Essa ruptura, assinala ainda o sociólogo, redefine o posicionamento da até então sólida base de apoio que levou Bolsonaro ao poder. “A partir de agora, fica de um lado o bolsonarismo raiz, cada vez mais sustentado pelas bases das igrejas neopentecostais e pelos setores sociais mais vinculados ao aparato de controle punitivo e repressivo, desde as polícias e setores das Forças Armadas, até as milícias e as comunidades que controlam em determinadas regiões do Brasil. E de outro lado, alguns setores da alta burocracia estatal (juízes, promotores, carreiras diplomáticas), do empresariado (incluindo empresas de mídia) e do agronegócio, e aquilo que sobrou da classe média urbana, que começam a se dar conta de que o custo de ter colocado Bolsonaro na Presidência da República é muito alto”.
Neste cenário, o posicionamento das Forças Armadas parece constituir uma variável fundamental para a sobrevivência política do governo Bolsonaro. Janio de Freitas, um dos mais respeitados colunistas políticos do Brasil, cobrou esse posicionamento em um duro artigo publicado na Folha de São Paulo (edição de 26/04/2020).
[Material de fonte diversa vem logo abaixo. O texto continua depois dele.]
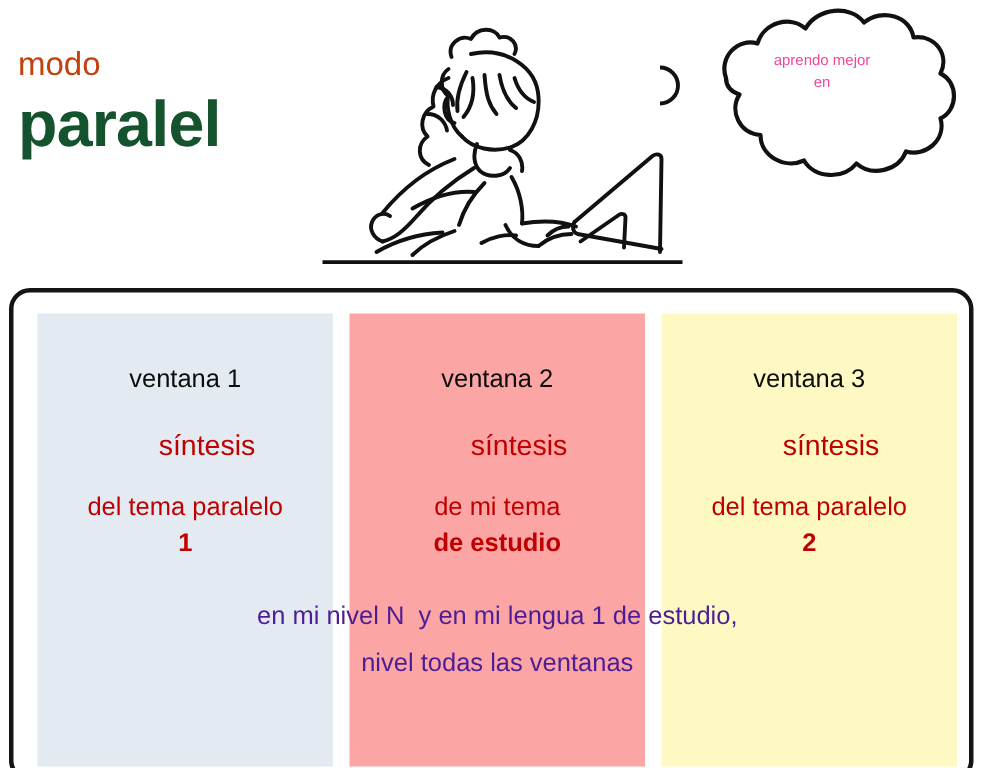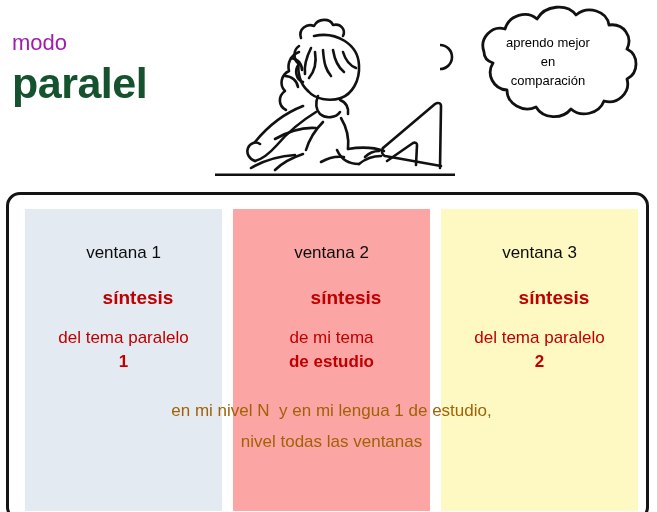--- a/index.html
+++ b/index.html
@@ -28,7 +28,7 @@
     left: 12px;
     top: 32px;
     font-size: 22px;
-    color: #a21caf;
+    color: #c2410c;
     letter-spacing: 0px;
     line-height: 1;
   }

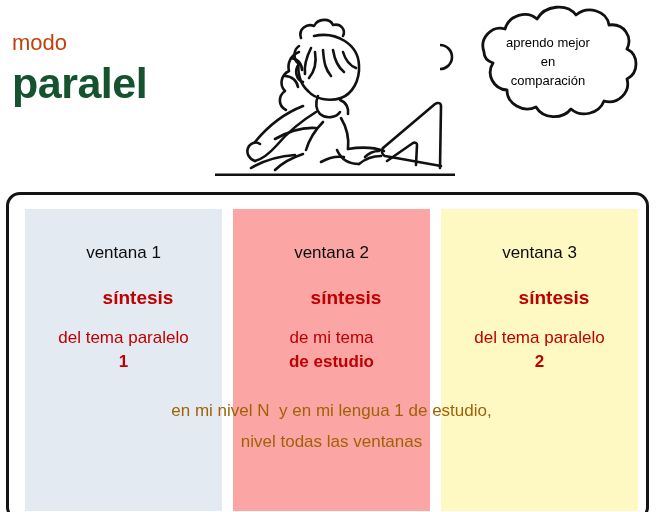--- a/index.html
+++ b/index.html
@@ -67,8 +67,8 @@
     top: 32px;
     width: 180px;
     text-align: center;
-    font-size: 13px;
-    color: #000000;
+    font-size: 10px;
+    color: #ec4899;
     line-height: 1.45;
     z-index: 3;
   }

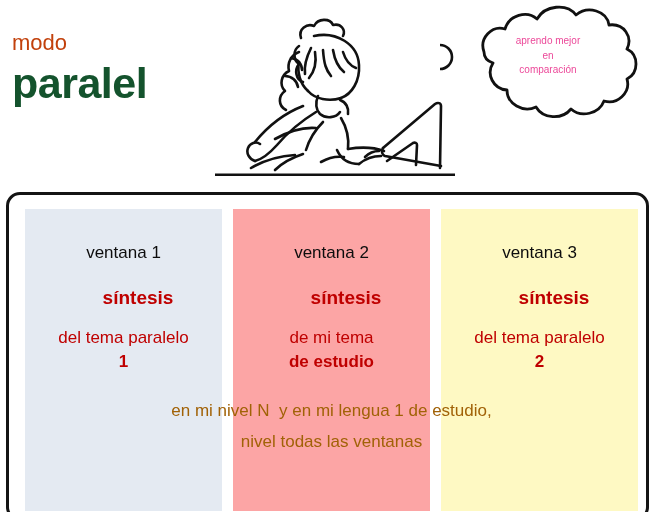--- a/index.html
+++ b/index.html
@@ -243,7 +243,6 @@
     <div id="bubble-text">
       <div>aprendo  mejor</div>
       <div>en</div>
-      <div>comparación</div>
     </div>
   </div>
 </div>

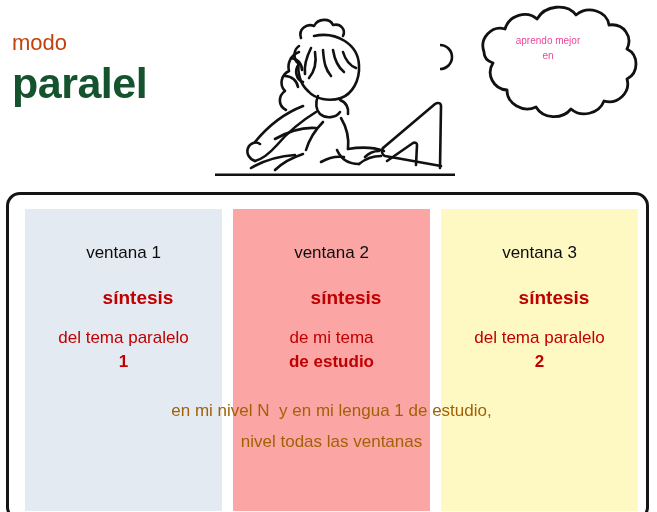--- a/index.html
+++ b/index.html
@@ -122,7 +122,7 @@
   .win-heading {
     margin-top: 24px;
     font-size: 19px;
-    font-weight: bold;
+    font-weight: normal;
     color: #bf0000;
     line-height: 1.2;
     margin-left: 29px;

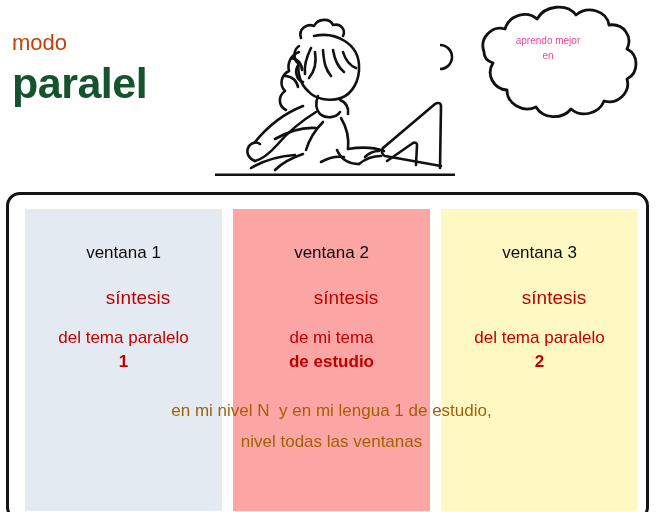--- a/index.html
+++ b/index.html
@@ -147,7 +147,7 @@
     width: 613px;
     text-align: center;
     font-size: 17px;
-    color: #a16207;
+    color: #4c1d95;
     line-height: 1.85;
     z-index: 4;
     pointer-events: none;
“O que mais, e mais grave, ainda precisará ocorrer para que os representantes das Forças Armadas no governo as desvinculem, afinal, da responsabilidade pela catástrofe moral e governamental que arrasa este país?”, questionou o jornalista. “A presença junto aos Bolsonaro, sua trupe e suas relações cavernosas faz mal às Forças Armadas como instituição, deforma-as outra vez e as desmoraliza (…) Os militares precisam fazer um exame honesto e profundo de sua relação com o país”, acrescentou Janio de Freitas.
O comportamento dos militares, porém, segue uma incógnita. Eles já estão envolvidos até o pescoço no governo Bolsonaro e um eventual desembarque ou ruptura não é tarefa simples. O fato é que a demissão de Moro fez um estrago considerável na base social de apoio do atual presidente.
Uma pesquisa do Atlas Político, divulgada pelo jornal El País, dia 27 de abril, apontou que, após a demissão do ministro da Justiça, 54% dos entrevistados responderam ser a favor de um impeachment de Bolsonaro. Na pesquisa anterior, realizada em março, 48% dos entrevistados apoiavam o impeachment.
A instabilidade do cenário político e da estrutura de sustentação do governo Bolsonaro anda de mãos dadas com a evolução da pandemia do coronavírus. Nas últimas semanas, cresceram, por todo o país, as pressões de grupos empresariais pela flexibilização do distanciamento social, o que começou a acontecer, oficialmente ou extra-oficialmente, em muitas cidades. As consequências dessa flexibilização não demoraram a aparecer. Em Passo Fundo, por exemplo, a Prefeitura começou a flexibilizar o distanciamento social no dia 17 de abril, reabrindo o comércio de rua. Uma semana depois, os casos explodiram na cidade, com focos no frigorífico da JBS e em um abrigo de idosos. No dia 26, um conjunto de entidades pediu à Prefeitura a ampliação imediata do distanciamento, pois estaria em curso “uma contaminação descontrolada de Covid-19” na cidade. É assim que o Brasil ingressa no período mais crítico da pandemia: sem comando e com um presidente que segue negando a gravidade do que está acontecendo.